ERISA provides that "[e]very employer benefit plan shall be established and maintained pursuant to a written instrument." 29 U.S.C. § 1102(a)(1). The plan's fiduciary must act "in accordance with the documents and instruments governing the plan insofar as" they are consistent with ERISA. Id. § 1104(a)(1)(D).
This case turns on the Fund's calculation of Miller's withdrawal liability pursuant to Article IX, Section C (Section C) of the Teamsters Pension Plan of Philadelphia and Vicinity (the Plan), which provides in relevant part:
In accordance with the advice of the Trust Fund's enrolled actuary, the actuarial assumptions used in calculating withdrawal liability shall be the same actuarial assumptions used in determining the Trust Fund's minimum funding standards under the Internal Revenue Code.
The record presented to the Arbitrator shows that the Fund calculated the relevant figures as follows. In evaluating the needs of the Plan, during the years 2000 to 2008, the Fund used a 7.5% interest rate, called a "valuation rate," to calculate both minimum funding standards and withdrawal liability. In 2009, however, the Fund began to calculate minimum funding standards using a second interest rate assumption—the "current liability rate"—in combination with the 7.5% valuation rate. The Fund used these two rates in tandem to create a range of values to select from in setting its minimum funding standards. In 2011, the year the Fund calculated Miller's withdrawal liability, the current liability rate was 4.47%.
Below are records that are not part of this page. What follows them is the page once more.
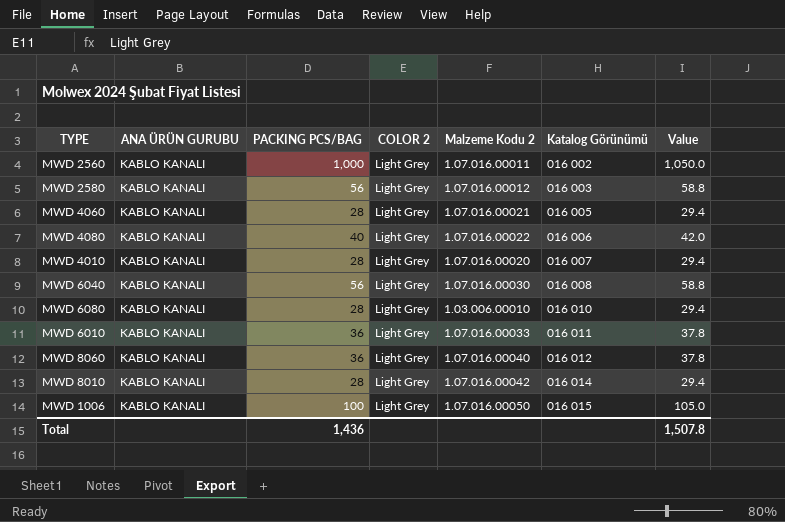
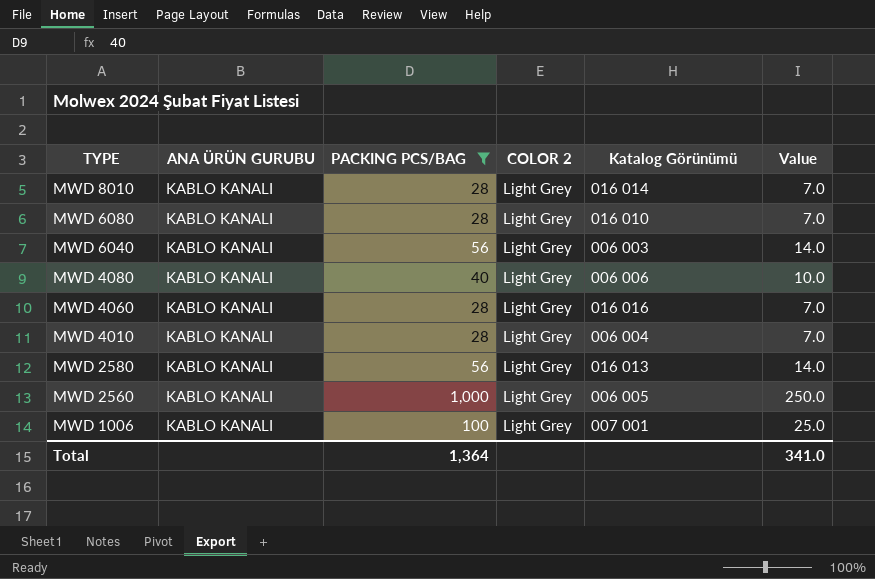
filter: none -> PACKING PCS/BAG != 36
row order: Katalog Görünümü ascending -> TYPE descending
column Malzeme Kodu 2 | position: 5 -> none
column Value | formula: [PACKING PCS/BAG] * 1.05 -> [PACKING PCS/BAG] * 0.25
MWD 6040 | Katalog Görünümü: 016 008 -> 006 003
MWD 4080 | Katalog Görünümü: 016 006 -> 006 006
MWD 4060 | Katalog Görünümü: 016 005 -> 016 016
MWD 4010 | Katalog Görünümü: 016 007 -> 006 004
MWD 2580 | Katalog Görünümü: 016 003 -> 016 013
MWD 2560 | Katalog Görünümü: 016 002 -> 006 005
MWD 1006 | Katalog Görünümü: 016 015 -> 007 001
Total | PACKING PCS/BAG: 1,436 -> 1,364
Total | Value: 1,507.8 -> 341.0

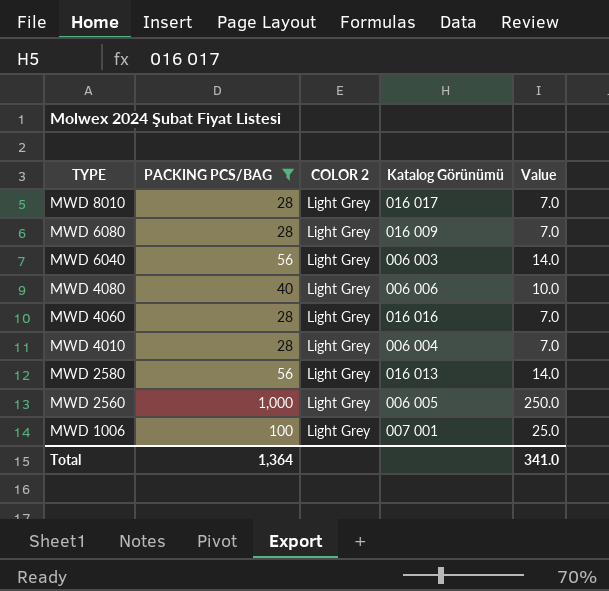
column ANA ÜRÜN GURUBU | position: 2 -> none
MWD 8010 | Katalog Görünümü: 016 014 -> 016 017
MWD 6080 | Katalog Görünümü: 016 010 -> 016 009

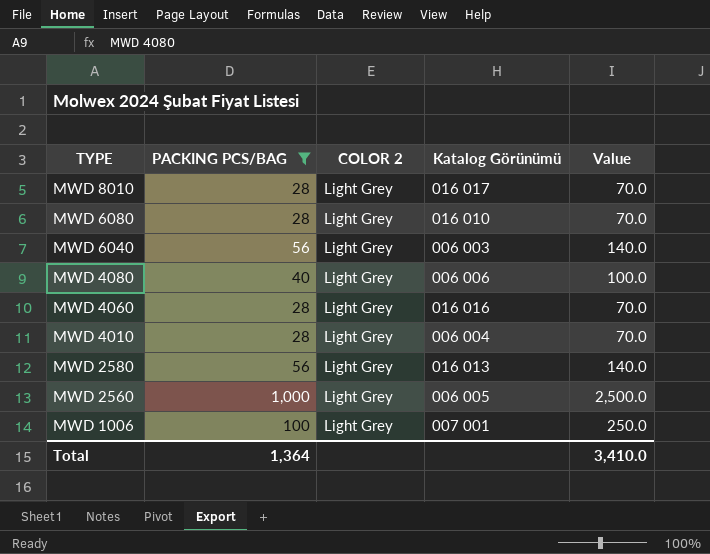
column Value | formula: [PACKING PCS/BAG] * 0.25 -> [PACKING PCS/BAG] * 2.5
MWD 6080 | Katalog Görünümü: 016 009 -> 016 010
Total | Value: 341.0 -> 3,410.0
At the same time, the Fund also began to calculate withdrawal liability differently. The Fund began to use a "blended rate"—a particular application of both the 7.5% valuation rate and the 4.47% current liability rate—to determine the present value of vested benefits for withdrawal liability purposes. Ex. J-1(G) at 40. The Fund valued thefunded portion of the benefits at the valuation rate of 7.5%, and the unfunded portion at the current liability rate of 4.47%. Ex. J-1(G) at 40. The Fund's actuary testified that the Fund began using the blended rate "[b]ecause the plan wasn't healthy, and we decided to use something to increase the liabilities of the plan to protect the plan." Hr'g Tr. (H.T.) 91:18-23.
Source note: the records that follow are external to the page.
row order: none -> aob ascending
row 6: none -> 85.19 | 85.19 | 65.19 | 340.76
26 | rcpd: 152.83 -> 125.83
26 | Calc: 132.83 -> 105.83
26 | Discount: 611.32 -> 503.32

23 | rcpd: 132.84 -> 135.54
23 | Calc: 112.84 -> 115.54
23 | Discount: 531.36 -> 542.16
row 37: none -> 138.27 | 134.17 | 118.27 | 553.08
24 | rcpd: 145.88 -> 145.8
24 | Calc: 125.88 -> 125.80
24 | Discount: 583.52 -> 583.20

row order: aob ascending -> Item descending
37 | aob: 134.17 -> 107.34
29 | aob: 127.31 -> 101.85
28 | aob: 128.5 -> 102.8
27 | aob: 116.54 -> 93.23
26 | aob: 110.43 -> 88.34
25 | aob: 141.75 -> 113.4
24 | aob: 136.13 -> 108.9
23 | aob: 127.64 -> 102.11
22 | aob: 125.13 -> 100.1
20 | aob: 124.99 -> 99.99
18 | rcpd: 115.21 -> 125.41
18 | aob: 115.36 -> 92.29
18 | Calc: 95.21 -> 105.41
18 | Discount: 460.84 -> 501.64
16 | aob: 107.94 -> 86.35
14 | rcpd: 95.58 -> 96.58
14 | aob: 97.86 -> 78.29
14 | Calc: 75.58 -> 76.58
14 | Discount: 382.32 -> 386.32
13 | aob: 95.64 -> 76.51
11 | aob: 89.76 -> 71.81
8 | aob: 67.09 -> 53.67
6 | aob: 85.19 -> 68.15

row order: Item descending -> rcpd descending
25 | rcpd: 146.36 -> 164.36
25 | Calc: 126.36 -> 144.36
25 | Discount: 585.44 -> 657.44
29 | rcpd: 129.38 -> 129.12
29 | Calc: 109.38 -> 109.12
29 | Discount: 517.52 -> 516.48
In the arbitration, Miller argued that use of the blended rate in calculating withdrawal liability violated the plain language of Section C, because although both the 7.5% valuation rate and the 4.47% current liability rate were used individually in calculating minimum funding standards, the blended rate was not. By Miller's reasoning, the "same actuarial assumptions" were not used in calculating both minimum funding standards and withdrawal liability. The Fund, in response, argued that Section C only requires that the same actuarial assumptions be used, and does not require that those assumptions be used in the same way in each calculation. Thus by using the same actuarial assumptions—the 7.5% valuation rate and the 4.47% current liability rate—the Fund complied with Section C.
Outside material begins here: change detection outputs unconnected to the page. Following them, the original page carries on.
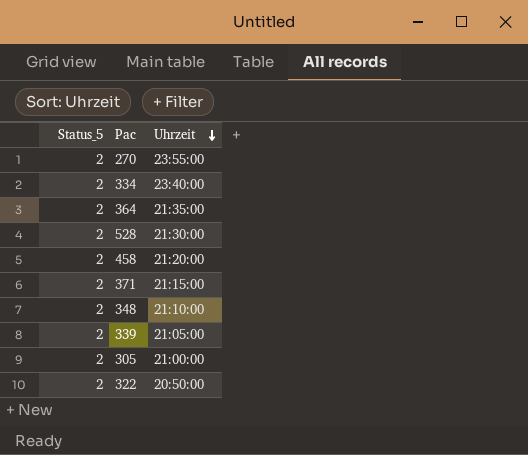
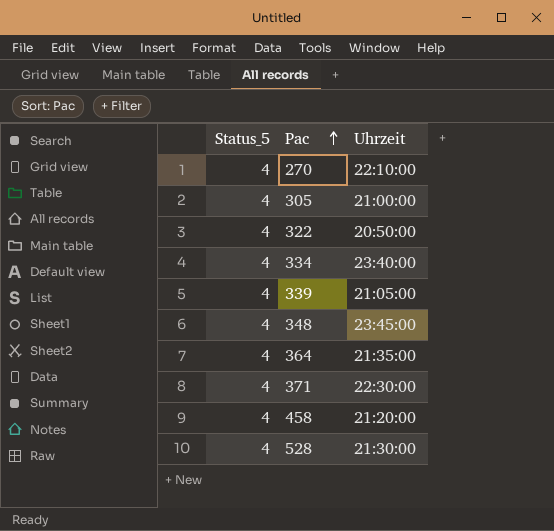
row order: Uhrzeit descending -> Pac ascending
270 | Status_5: 2 -> 4
270 | Uhrzeit: 23:55:00 -> 22:10:00
305 | Status_5: 2 -> 4
322 | Status_5: 2 -> 4
334 | Status_5: 2 -> 4
339 | Status_5: 2 -> 4
348 | Status_5: 2 -> 4
348 | Uhrzeit: 21:10:00 -> 23:45:00
364 | Status_5: 2 -> 4
371 | Status_5: 2 -> 4
371 | Uhrzeit: 21:15:00 -> 22:30:00
458 | Status_5: 2 -> 4
528 | Status_5: 2 -> 4

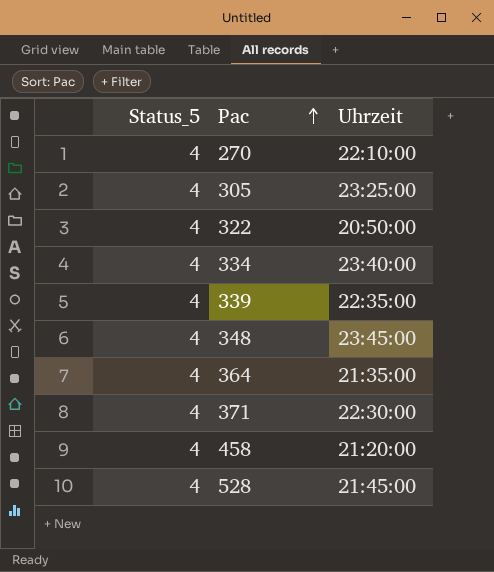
305 | Uhrzeit: 21:00:00 -> 23:25:00
339 | Uhrzeit: 21:05:00 -> 22:35:00
528 | Uhrzeit: 21:30:00 -> 21:45:00

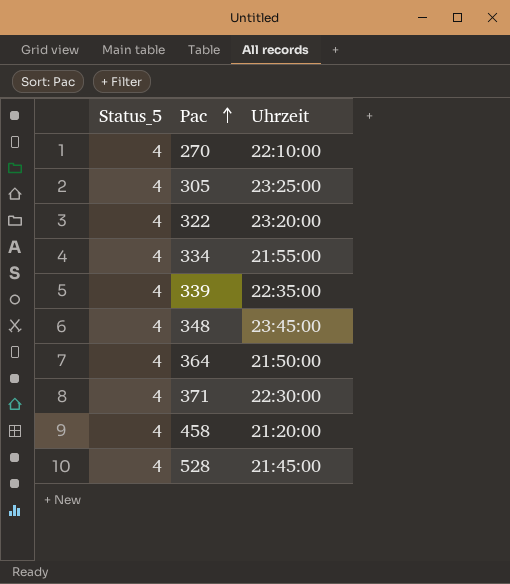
322 | Uhrzeit: 20:50:00 -> 23:20:00
334 | Uhrzeit: 23:40:00 -> 21:55:00
364 | Uhrzeit: 21:35:00 -> 21:50:00

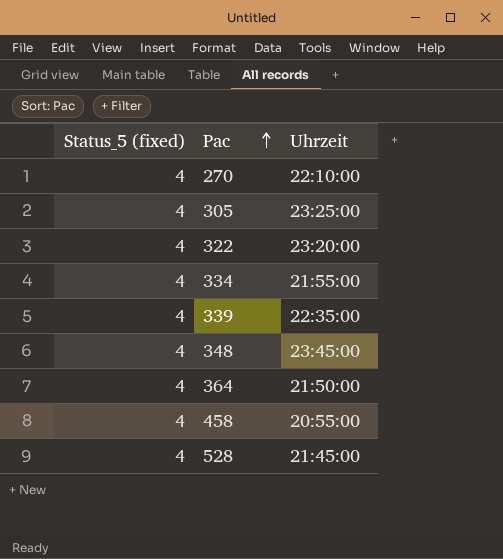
column name: Status_5 -> Status_5 (fixed)
row 371: 4 | 22:30:00 -> none
458 | Uhrzeit: 21:20:00 -> 20:55:00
Ex. J-1(F) at 11 (some capitalization omitted). The Arbitrator also noted that "any ambiguity in the language must be construed against Miller." Op. 14 (citing Fleisher v.Standard Ins. Co., 679 F.3d 116, 121 (3d Cir. 2012)). She agreed with the Fund that "the decision of the Trustees regarding the interpretation of their pension plan documents must be followed, unless such interpretation is arbitrary and capricious." Op. 14.
The Arbitrator further reasoned that, in requiring use of the "same actuarial assumptions" to calculate both minimum funding standards and withdrawal liability, Section C did not require that these assumptions "be used in the same way" in making each set of calculations. Op. 22. She thus credited the Fund's actuary's testimony that by treating the valuation rate assumption and the current liability rate assumption individually for minimum funding purposes and blending them for withdrawal liability purposes, the Fund used the same actuarial assumptions in making each set of calculations. Op. 15, 20-23. She ultimately concluded that the Fund's interpretation of Section C complied with its language and was not arbitrary and capricious, and upheld the Fund's calculation of withdrawal liability. Op. 20-23.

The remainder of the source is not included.